Preparing genotype files: harmonizing ID formats
LocusZoom typically calculates LD relative to a variant by EPACTS-format specifier (chrom:pos_ref/alt). However, genotype VCF files have no single standard for how variants are identified, which can make it hard to match the requested variant to the actual data. Some files are not even internally consistent, which makes it hard to write easy copy-and-paste commands that would work widely across files. Your file can be transformed to match the tutorial assumptions via common tool and the command below:
bcftools annotate -Oz --set-id '%CHROM\:%POS\_%REF\/%ALT' original_vcf.gz > vcfname_epacts_id_format.gz
In some rare cases (such as 1000G phase 3), data preparation errors may result in duplicate entries for the same variant. This can break PLINK. A command such as the one below can be used to find these duplicates:
zcat < vcfname_epacts_id_format.gz | cut -f3 | sort | uniq -d
They can then be removed using the following command (check the output carefully before using, because reasons for duplicate lines vary widely):

bcftools norm -Oz --rm-dup all vcfname_epacts_id_format.gz > vcfname_epacts_id_format_rmdups.gz
Calculating LD relative to reference variants
The command below will calculate LD relative to (several) variants in a 500 kb region centered around each reference variant.
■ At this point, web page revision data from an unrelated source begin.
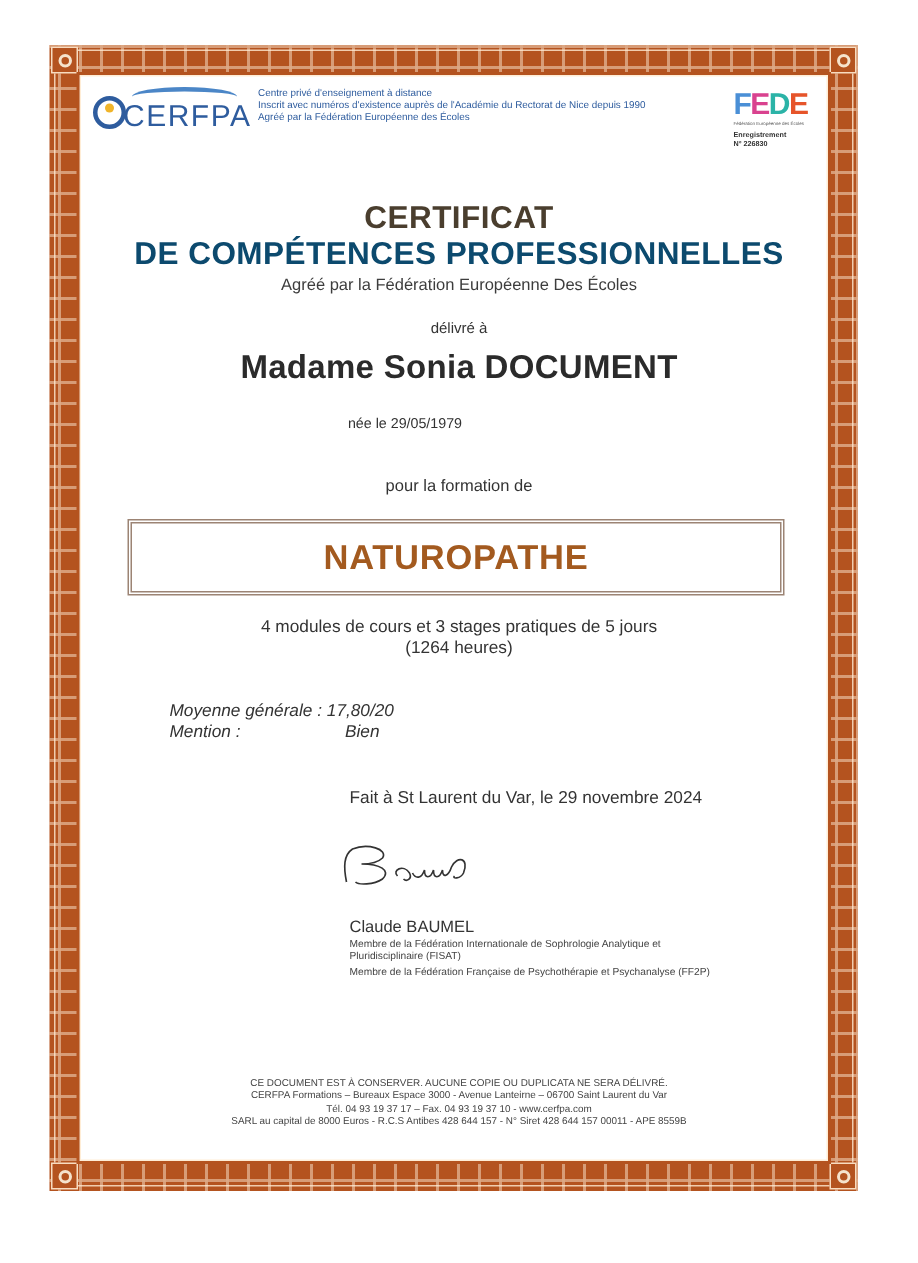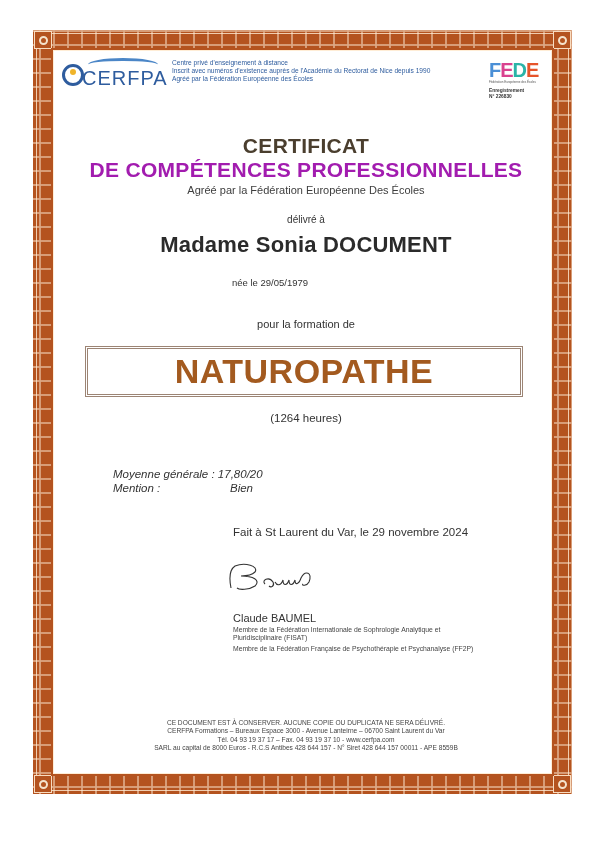--- a/index.html
+++ b/index.html
@@ -25,28 +25,28 @@
   .logo-v::after { content:""; position:absolute; left:5px; top:2px; width:6px; height:6px; border-radius:50%; background:#f0b429; }
   .logo-swoosh { position:absolute; left:28px; top:0px; width:70px; height:10px; border-top:3px solid #4b86c7; border-radius:50% 50% 0 0; }
   .header-info { left:172px; top:59px; font-size:6.6px; line-height:8.2px; color:#2e5c9e; }
   .fede { left:489px; top:60px; width:52px; }
   .fede-word { font-size:20px; font-weight:bold; letter-spacing:-1px; line-height:20px; }
   .fede-word span:nth-child(1){color:#4a8fd6;} .fede-word span:nth-child(2){color:#d9428f;} .fede-word span:nth-child(3){color:#2bb3a7;} .fede-word span:nth-child(4){color:#e6542a;}
   .fede-sub { font-size:3px; color:#555; line-height:4px; }
   .fede-reg { font-size:4.8px; line-height:5.6px; color:#333; margin-top:4px; font-weight:bold; }
 
   .title1 { left:0; width:612px; top:134px; text-align:center; font-size:21px; font-weight:bold; color:#4a3e2e; letter-spacing:0.3px; }
-  .title2 { left:0; width:612px; top:158px; text-align:center; font-size:21px; font-weight:bold; color:#a21caf; letter-spacing:0.3px; }
+  .title2 { left:0; width:612px; top:158px; text-align:center; font-size:21px; font-weight:bold; color:#0c4a6e; letter-spacing:0.3px; }
   .title-sub { left:0; width:612px; top:184px; text-align:center; font-size:11px; color:#3d3d3d; }
   .delivered { left:0; width:612px; top:214px; text-align:center; font-size:10px; color:#333; }
   .name { left:0; width:612px; top:232px; text-align:center; font-size:22px; font-weight:bold; color:#2b2b2b; letter-spacing:0.2px; }
   .born { left:0; width:540px; top:277px; text-align:center; font-size:9.5px; color:#333; }
   .for-training { left:0; width:612px; top:318px; text-align:center; font-size:11px; color:#333; }
   .course-box { left:85px; top:346px; width:438px; height:51px; box-sizing:border-box; border:3px double #9c8474; display:flex; align-items:center; justify-content:center; }
-  .course-name { font-size:34px; font-weight:bold; color:#a35a1f; letter-spacing:0.5px; }
+  .course-name { font-size:23px; font-weight:bold; color:#a35a1f; letter-spacing:0.5px; }
   .course-desc { left:0; width:612px; top:411px; text-align:center; font-size:11.5px; line-height:14px; color:#333; }
   .grades { left:113px; top:467px; font-size:11.5px; line-height:14px; color:#333; }
   .grades .row { display:flex;font-style:italic; }
   .grades .lbl { width:117px; }
   .grades .row2 .lbl { width:117px; }
   .place-date { left:233px; top:526px; font-size:11.5px; color:#333; }
   .signature { left:225px; top:560px; width:140px; height:36px; }
   .signer { left:233px; top:612px; font-size:11px; color:#333; }
   .signer-detail { left:233px; top:626px; font-size:6.8px; line-height:8.4px; color:#444; width:300px; }
   .footer { left:0; width:612px; top:719px; text-align:center; font-size:6.6px; line-height:8.4px; color:#444; }
@@ -92,20 +92,21 @@
 <div class="abs delivered">délivré à</div>
 <div class="abs name">Madame Sonia DOCUMENT</div>
 <div class="abs born">née le 29/05/1979</div>
 <div class="abs for-training">pour la formation de</div>
 
 <div class="abs course-box">
   <span class="course-name">NATUROPATHE</span>
 </div>
 
 <div class="abs course-desc">
+  <div>4 modules de cours et 3 stages pratiques de 5 jours</div>
   <div>(1264 heures)</div>
 </div>
 
 <div class="abs grades">
   <div class="row">
     <span>Moyenne générale :</span>&nbsp;<span>17,80/20</span>
   </div>
   <div class="row row2">
     <span class="lbl">Mention :</span>
     <span>Bien</span>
plink-1.9 --r2 --vcf vcfname_epacts_id_format.gz --ld-window 499999 --ld-window-kb 500 --ld-window-r2 0.0 --ld-snp-list mysnplist.txt
This command assumes the presence of a file named mysnplist.txt, which contains a series of rows like the example below:
Preparing the LD output file for use with LocusZoom.js
As of this writing, this tutorial assumes a "list of SNPs" feature that requires PLINK 1.9.x (and is not yet available in newer versions). Unfortunately, PLINK's default output format is not compatible with tabix, for historical reasons. Transform to a format readable by LocusZoom via the following sequence of commands.
cat plink.ld | tail -n+2 | sed 's/^[[:space:]]*//g' | sed 's/[[:space:]]*$//g' | tr -s ' ' '\t' | sort -k4,4 -k5,5n | bgzip > && tabix -s4 -b5 -e5
I don't use PLINK; how should my file be formatted?
A custom LD file should be tab-delimited. It should specify a reference variant ("SNP_A") and LD for all others relative to that variant ("SNP_B"). The first two rows will look like the following example, taken from actual PLINK output:
22	37470224	22:37470224_T/C	22	37370297	22:37370297_T/C	0.000178517
Note: pre-calculated LD files can easily become very large. We recommend only outputting LD relative to a few target reference variants at a time.